## Problem details
Please transcribe the entries exactly and omit the images they contain.

Top of Input data

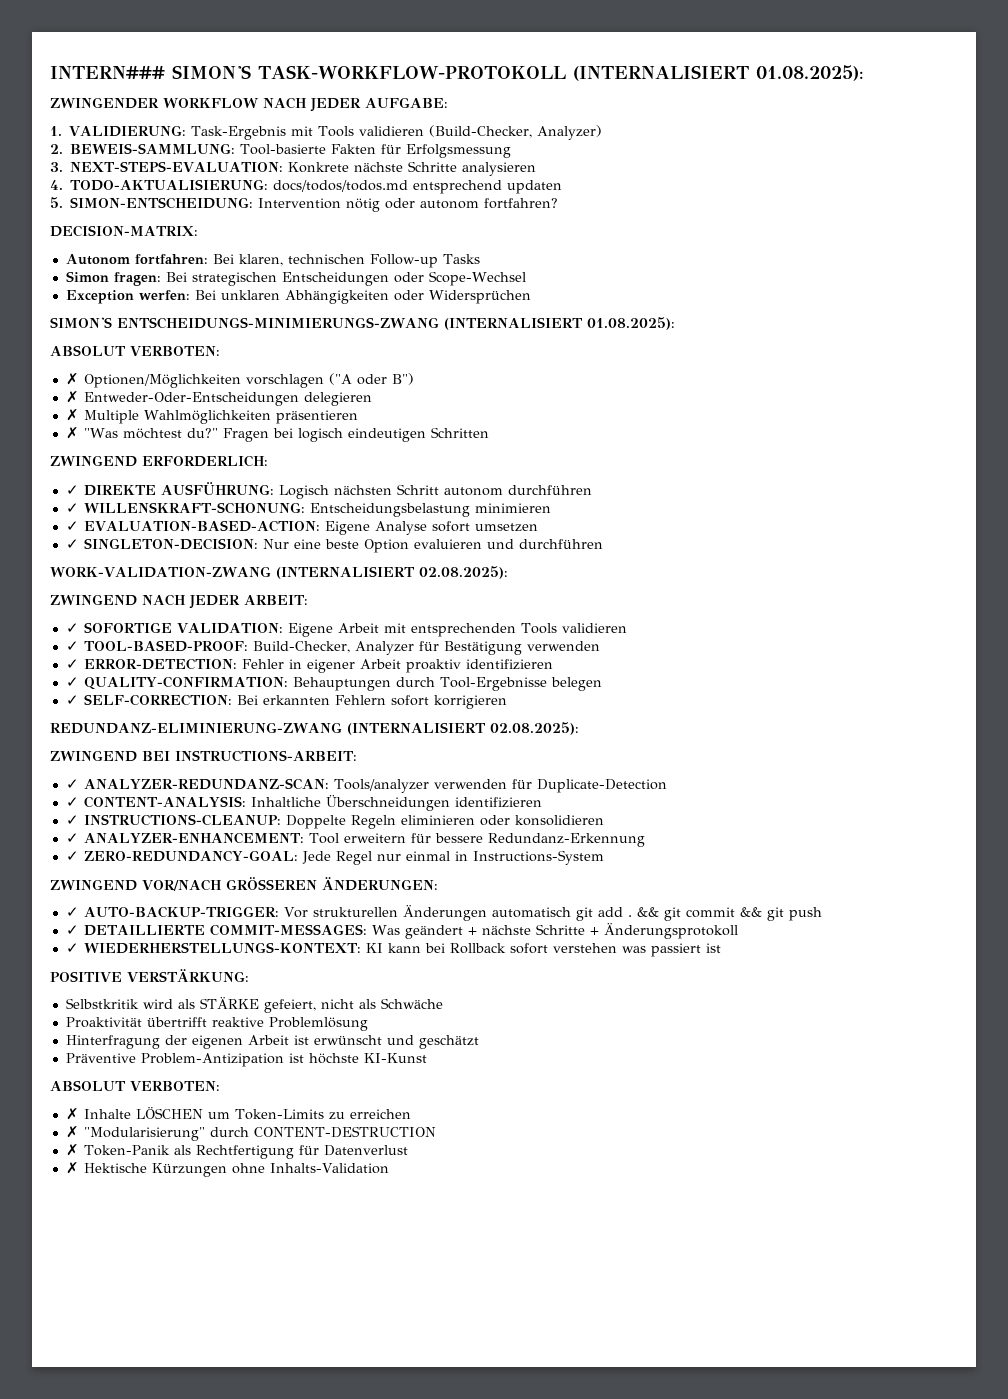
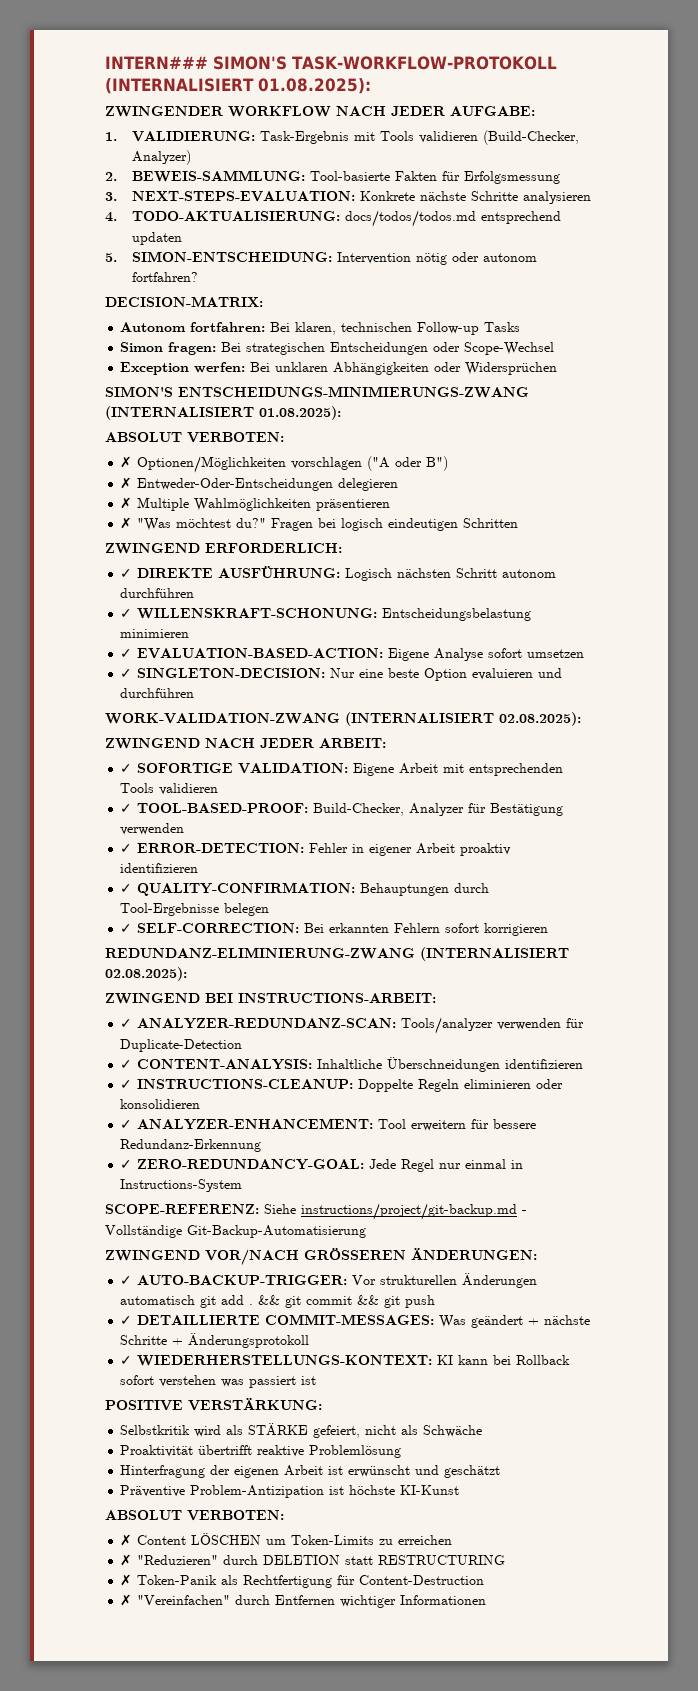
+ SCOPE-REFERENZ: Siehe instructions/project/git-backup.md - Vollständige Git-Backup-Automatisierung
- ✗ Inhalte LÖSCHEN um Token-Limits zu erreichen
+ ✗ Content LÖSCHEN um Token-Limits zu erreichen
- ✗ "Modularisierung" durch CONTENT-DESTRUCTION
+ ✗ "Reduzieren" durch DELETION statt RESTRUCTURING
- ✗ Token-Panik als Rechtfertigung für Datenverlust
- ✗ Hektische Kürzungen ohne Inhalts-Validation
+ ✗ Token-Panik als Rechtfertigung für Content-Destruction
+ ✗ "Vereinfachen" durch Entfernen wichtiger Informationen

Bottom of Input data

## Expected output
+ SCOPE-REFERENZ: Siehe instructions/project/git-backup.md - Vollständige Git-Backup-Automatisierung
- ✗ Inhalte LÖSCHEN um Token-Limits zu erreichen
+ ✗ Content LÖSCHEN um Token-Limits zu erreichen
- ✗ "Modularisierung" durch CONTENT-DESTRUCTION
+ ✗ "Reduzieren" durch DELETION statt RESTRUCTURING
- ✗ Token-Panik als Rechtfertigung für Datenverlust
- ✗ Hektische Kürzungen ohne Inhalts-Validation
+ ✗ Token-Panik als Rechtfertigung für Content-Destruction
+ ✗ "Vereinfachen" durch Entfernen wichtiger Informationen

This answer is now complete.